### The records
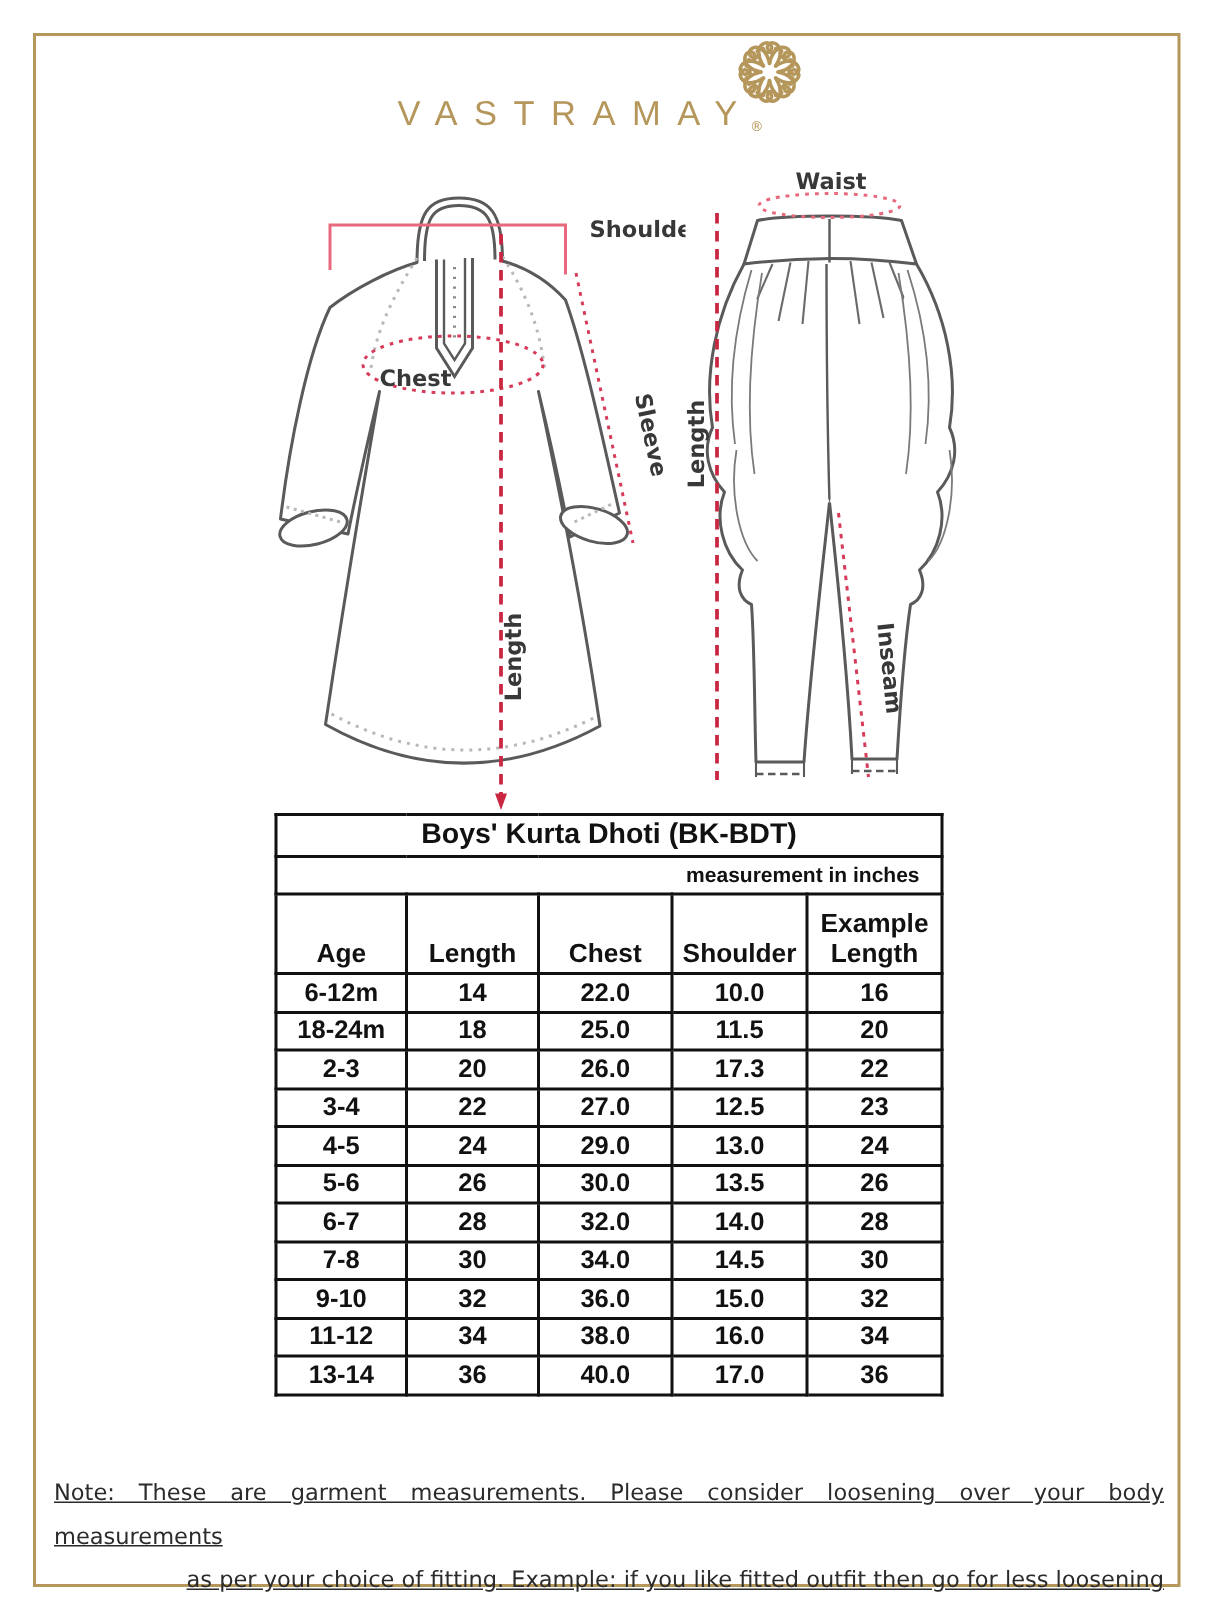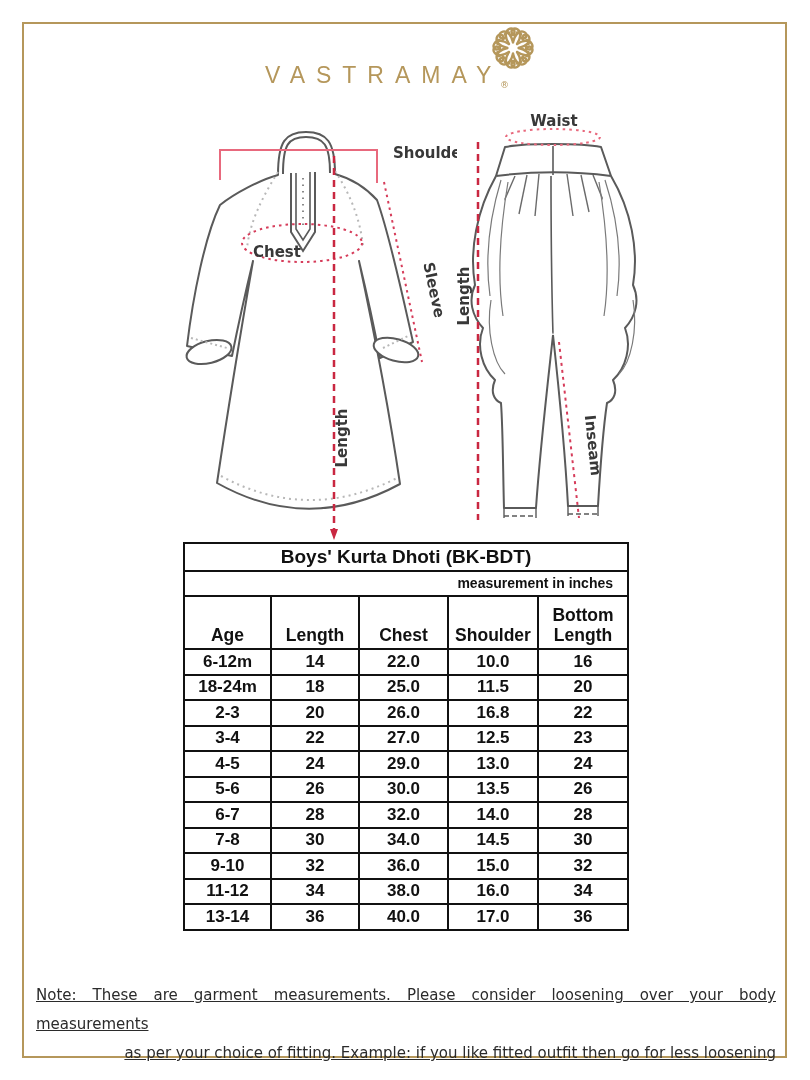--- a/index.html
+++ b/index.html
@@ -196,7 +196,7 @@
         <th>Length</th>
         <th>Chest</th>
         <th>Shoulder</th>
-        <th>Bottom
+        <th>Example
 Length</th>
       </tr>
       <tr>

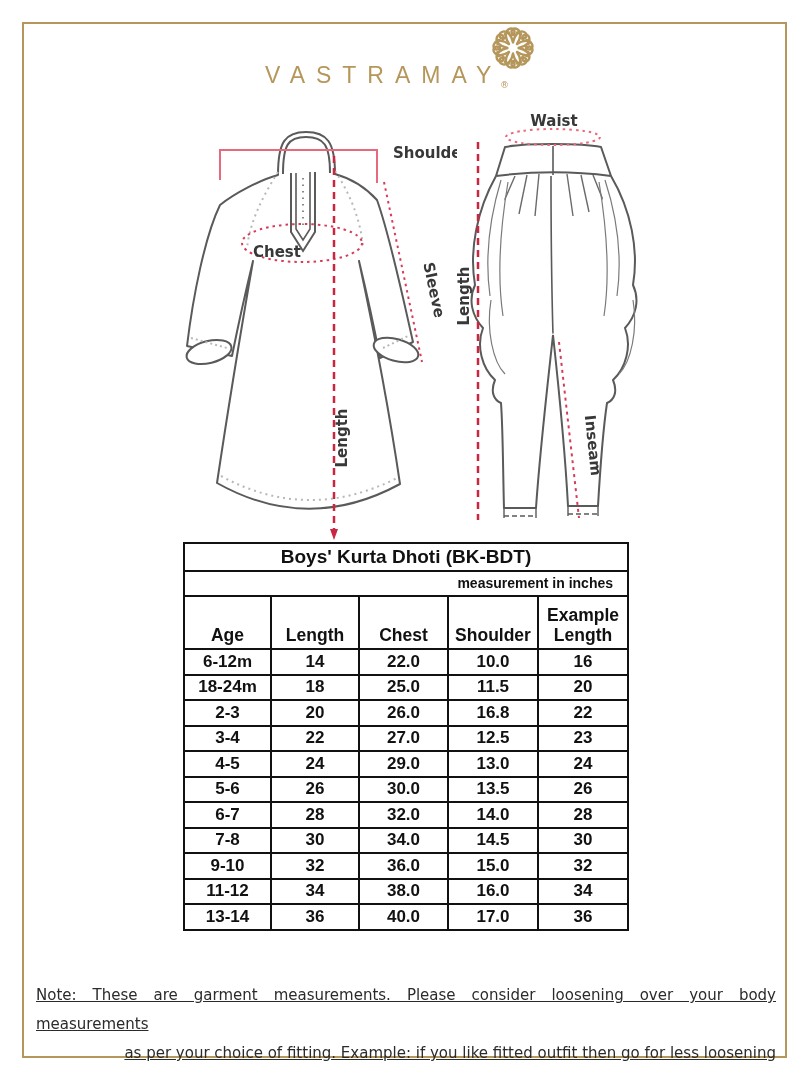--- a/index.html
+++ b/index.html
@@ -217,7 +217,7 @@
         <td class="data-cell">2-3</td>
         <td class="data-cell">20</td>
         <td class="data-cell">26.0</td>
-        <td class="data-cell">16.8</td>
+        <td class="data-cell">17.3</td>
         <td class="data-cell">22</td>
       </tr>
       <tr>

### Task goal
Please output every record above exactly. Leave the pictures out.

### Solution to this exercise
--- a/index.html
+++ b/index.html
@@ -196,7 +196,7 @@
         <th>Length</th>
         <th>Chest</th>
         <th>Shoulder</th>
-        <th>Bottom
+        <th>Example
 Length</th>
       </tr>
       <tr>

--- a/index.html
+++ b/index.html
@@ -217,7 +217,7 @@
         <td class="data-cell">2-3</td>
         <td class="data-cell">20</td>
         <td class="data-cell">26.0</td>
-        <td class="data-cell">16.8</td>
+        <td class="data-cell">17.3</td>
         <td class="data-cell">22</td>
       </tr>
       <tr>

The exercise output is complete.